Exercise brief: Set down every record below exactly as it appears, but without the pictures.

[Stored data — start]

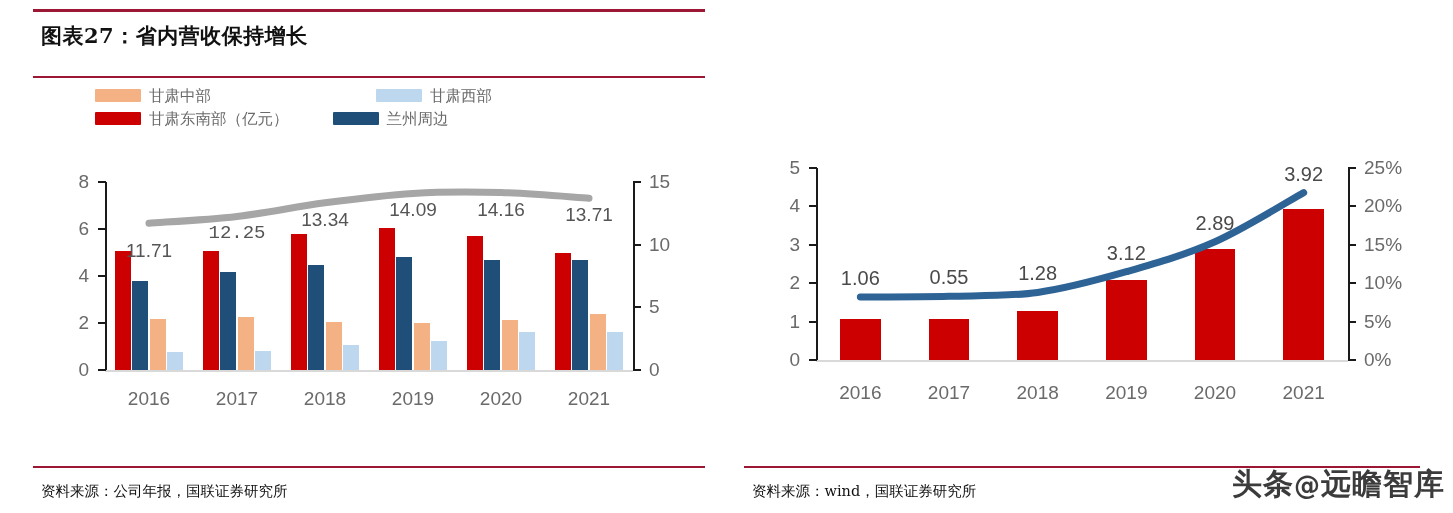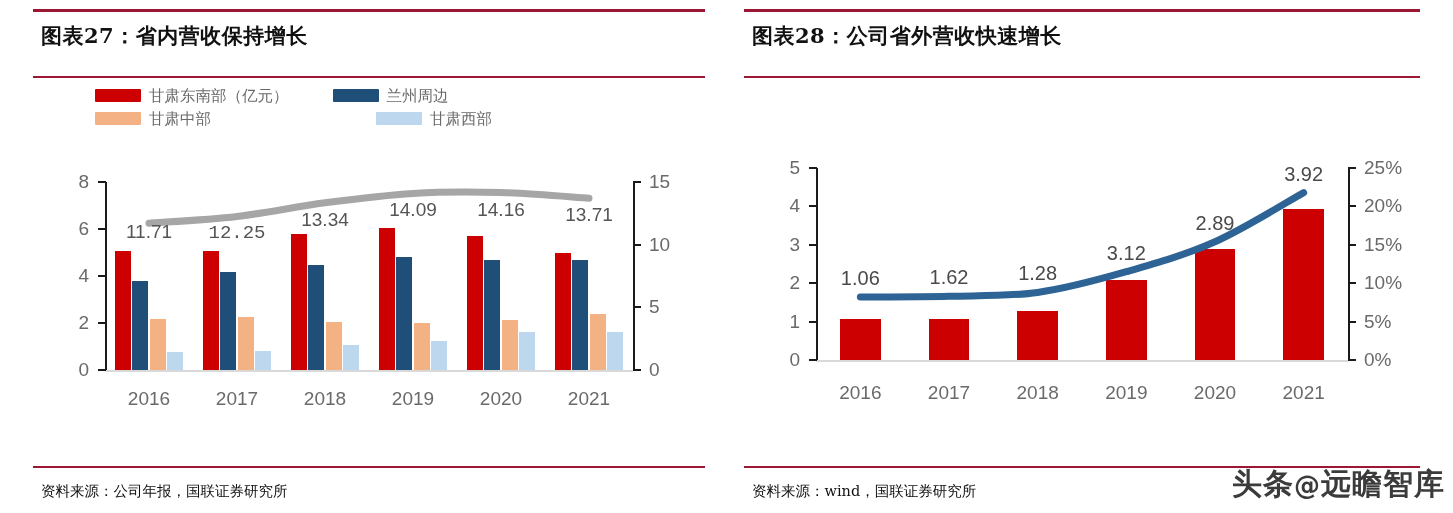--- a/index.html
+++ b/index.html
@@ -195,11 +195,6 @@
 
   <div class="panel panel-right">
 
-    <div class="fig-head">
-      <div class="rule-top"></div>
-      <div class="fig-title">图表28：公司省外营收快速增长</div>
-      <div class="rule-bot"></div>
-    </div>
 
 
     <div class="plot plot-right" id="plot-right">

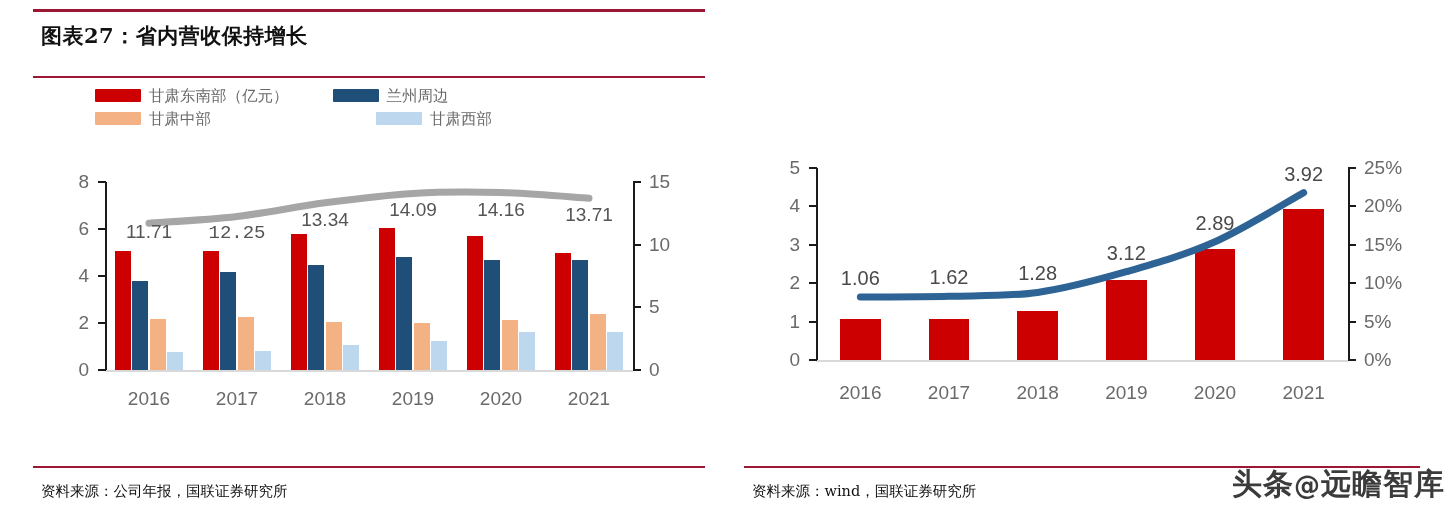--- a/index.html
+++ b/index.html
@@ -104,22 +104,22 @@
     <div class="legend legend-left">
       <div class="lg-row">
         <span class="lg-item">
+          <span class="swatch" style="background:#F4B183"></span>
+          <span class="lg-label">甘肃中部</span>
+        </span>
+        <span class="lg-item" style="margin-left:165px">
+          <span class="swatch" style="background:#BDD7EE"></span>
+          <span class="lg-label">甘肃西部</span>
+        </span>
+      </div>
+      <div class="lg-row">
+        <span class="lg-item">
           <span class="swatch" style="background:#CC0000"></span>
           <span class="lg-label">甘肃东南部（亿元）</span>
         </span>
         <span class="lg-item col2">
           <span class="swatch" style="background:#1F4E79"></span>
           <span class="lg-label">兰州周边</span>
-        </span>
-      </div>
-      <div class="lg-row">
-        <span class="lg-item">
-          <span class="swatch" style="background:#F4B183"></span>
-          <span class="lg-label">甘肃中部</span>
-        </span>
-        <span class="lg-item" style="margin-left:165px">
-          <span class="swatch" style="background:#BDD7EE"></span>
-          <span class="lg-label">甘肃西部</span>
         </span>
       </div>
     </div>

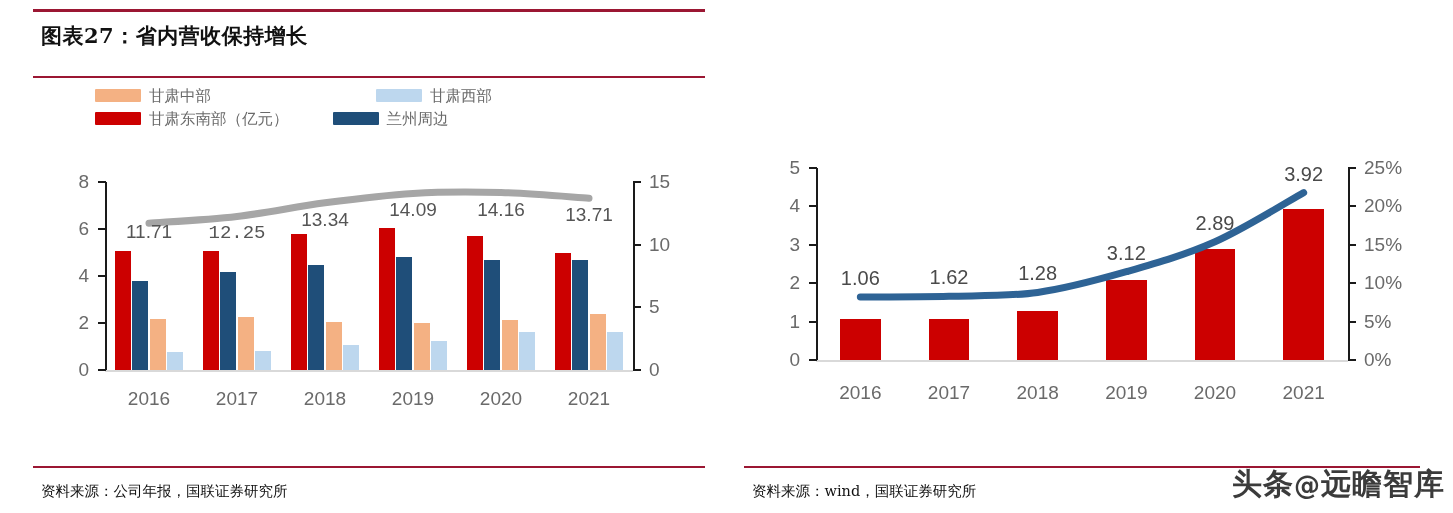--- a/index.html
+++ b/index.html
@@ -179,7 +179,7 @@
         <svg class="series" width="672" height="258">
           <path d="M 116 63.23466666666664 C 130.66666666666666 62.10666666666665, 174.66666666666666 59.87155555555555, 204 56.46666666666667 C 233.33333333333334 53.061777777777785, 262.6666666666667 46.64888888888891, 292 42.80533333333335 C 321.3333333333333 38.96177777777779, 350.6666666666667 35.11822222222221, 380 33.40533333333332 C 409.3333333333333 31.692444444444423, 438.6666666666667 31.73422222222221, 468 32.52799999999999 C 497.3333333333333 33.321777777777775, 541.3333333333334 37.228, 556 38.168000000000006" fill="none" stroke="#A6A6A6" stroke-width="7" stroke-linecap="round" stroke-linejoin="round"></path>
         </svg>
-        <div class="pt-label" style="left: 116px; top: 61px;">11.71</div>
+        <div class="pt-label" style="left: 116px; top: 80px;">11.71</div>
         <div class="pt-label" style="left: 204px; top: 62.4667px; font-family: Liberation Mono, monospace;">12.25</div>
         <div class="pt-label" style="left: 292px; top: 48.8053px;">13.34</div>
         <div class="pt-label" style="left: 380px; top: 39.4053px;">14.09</div>

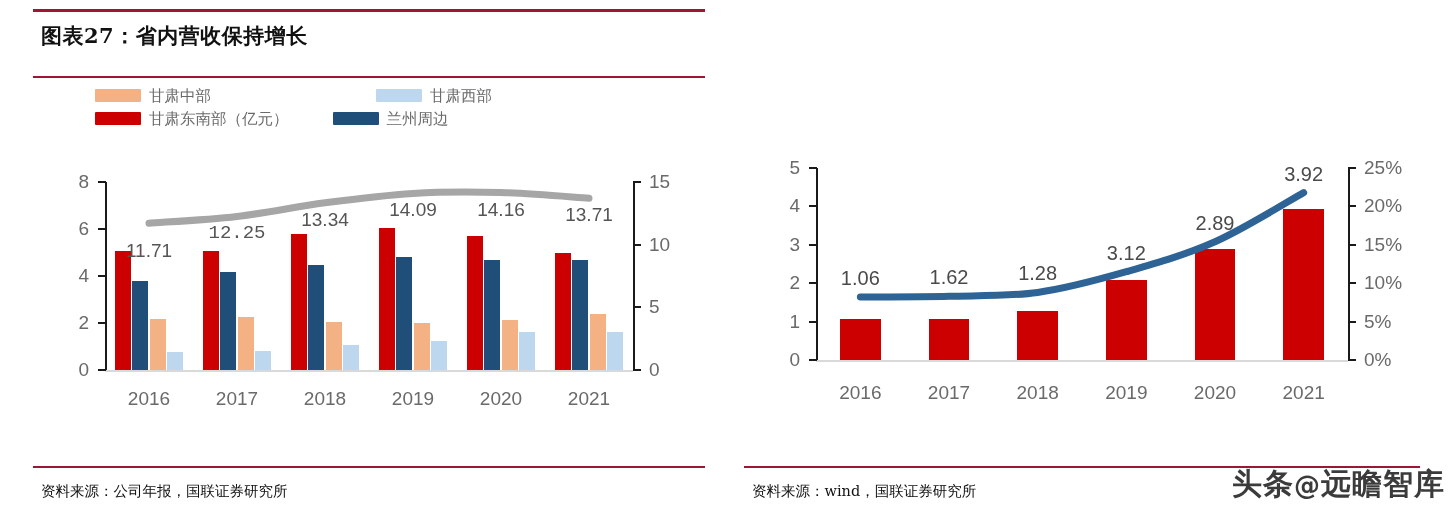--- a/index.html
+++ b/index.html
@@ -234,7 +234,7 @@
         <div class="bar" style="left: 95.94px; width: 40.7867px; top: 169.296px; height: 40.704px; background: rgb(204, 0, 0);"></div>
         <div class="pt-label pt-label-r" style="left: 116.333px; top: 117.024px;">1.06</div>
         <div class="bar" style="left: 184.607px; width: 40.7867px; top: 168.528px; height: 41.472px; background: rgb(204, 0, 0);"></div>
-        <div class="pt-label pt-label-r" style="left: 205px; top: 116.256px;">1.62</div>
+        <div class="pt-label pt-label-r" style="left: 205px; top: 116.256px;">0.55</div>
         <div class="bar" style="left: 273.273px; width: 40.7867px; top: 160.848px; height: 49.152px; background: rgb(204, 0, 0);"></div>
         <div class="pt-label pt-label-r" style="left: 293.667px; top: 112.416px;">1.28</div>
         <div class="bar" style="left: 361.94px; width: 40.7867px; top: 129.744px; height: 80.256px; background: rgb(204, 0, 0);"></div>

[Stored data — finish]

Response:
--- a/index.html
+++ b/index.html
@@ -195,11 +195,6 @@
 
   <div class="panel panel-right">
 
-    <div class="fig-head">
-      <div class="rule-top"></div>
-      <div class="fig-title">图表28：公司省外营收快速增长</div>
-      <div class="rule-bot"></div>
-    </div>
 
 
     <div class="plot plot-right" id="plot-right">

--- a/index.html
+++ b/index.html
@@ -104,22 +104,22 @@
     <div class="legend legend-left">
       <div class="lg-row">
         <span class="lg-item">
+          <span class="swatch" style="background:#F4B183"></span>
+          <span class="lg-label">甘肃中部</span>
+        </span>
+        <span class="lg-item" style="margin-left:165px">
+          <span class="swatch" style="background:#BDD7EE"></span>
+          <span class="lg-label">甘肃西部</span>
+        </span>
+      </div>
+      <div class="lg-row">
+        <span class="lg-item">
           <span class="swatch" style="background:#CC0000"></span>
           <span class="lg-label">甘肃东南部（亿元）</span>
         </span>
         <span class="lg-item col2">
           <span class="swatch" style="background:#1F4E79"></span>
           <span class="lg-label">兰州周边</span>
-        </span>
-      </div>
-      <div class="lg-row">
-        <span class="lg-item">
-          <span class="swatch" style="background:#F4B183"></span>
-          <span class="lg-label">甘肃中部</span>
-        </span>
-        <span class="lg-item" style="margin-left:165px">
-          <span class="swatch" style="background:#BDD7EE"></span>
-          <span class="lg-label">甘肃西部</span>
         </span>
       </div>
     </div>

--- a/index.html
+++ b/index.html
@@ -179,7 +179,7 @@
         <svg class="series" width="672" height="258">
           <path d="M 116 63.23466666666664 C 130.66666666666666 62.10666666666665, 174.66666666666666 59.87155555555555, 204 56.46666666666667 C 233.33333333333334 53.061777777777785, 262.6666666666667 46.64888888888891, 292 42.80533333333335 C 321.3333333333333 38.96177777777779, 350.6666666666667 35.11822222222221, 380 33.40533333333332 C 409.3333333333333 31.692444444444423, 438.6666666666667 31.73422222222221, 468 32.52799999999999 C 497.3333333333333 33.321777777777775, 541.3333333333334 37.228, 556 38.168000000000006" fill="none" stroke="#A6A6A6" stroke-width="7" stroke-linecap="round" stroke-linejoin="round"></path>
         </svg>
-        <div class="pt-label" style="left: 116px; top: 61px;">11.71</div>
+        <div class="pt-label" style="left: 116px; top: 80px;">11.71</div>
         <div class="pt-label" style="left: 204px; top: 62.4667px; font-family: Liberation Mono, monospace;">12.25</div>
         <div class="pt-label" style="left: 292px; top: 48.8053px;">13.34</div>
         <div class="pt-label" style="left: 380px; top: 39.4053px;">14.09</div>

--- a/index.html
+++ b/index.html
@@ -234,7 +234,7 @@
         <div class="bar" style="left: 95.94px; width: 40.7867px; top: 169.296px; height: 40.704px; background: rgb(204, 0, 0);"></div>
         <div class="pt-label pt-label-r" style="left: 116.333px; top: 117.024px;">1.06</div>
         <div class="bar" style="left: 184.607px; width: 40.7867px; top: 168.528px; height: 41.472px; background: rgb(204, 0, 0);"></div>
-        <div class="pt-label pt-label-r" style="left: 205px; top: 116.256px;">1.62</div>
+        <div class="pt-label pt-label-r" style="left: 205px; top: 116.256px;">0.55</div>
         <div class="bar" style="left: 273.273px; width: 40.7867px; top: 160.848px; height: 49.152px; background: rgb(204, 0, 0);"></div>
         <div class="pt-label pt-label-r" style="left: 293.667px; top: 112.416px;">1.28</div>
         <div class="bar" style="left: 361.94px; width: 40.7867px; top: 129.744px; height: 80.256px; background: rgb(204, 0, 0);"></div>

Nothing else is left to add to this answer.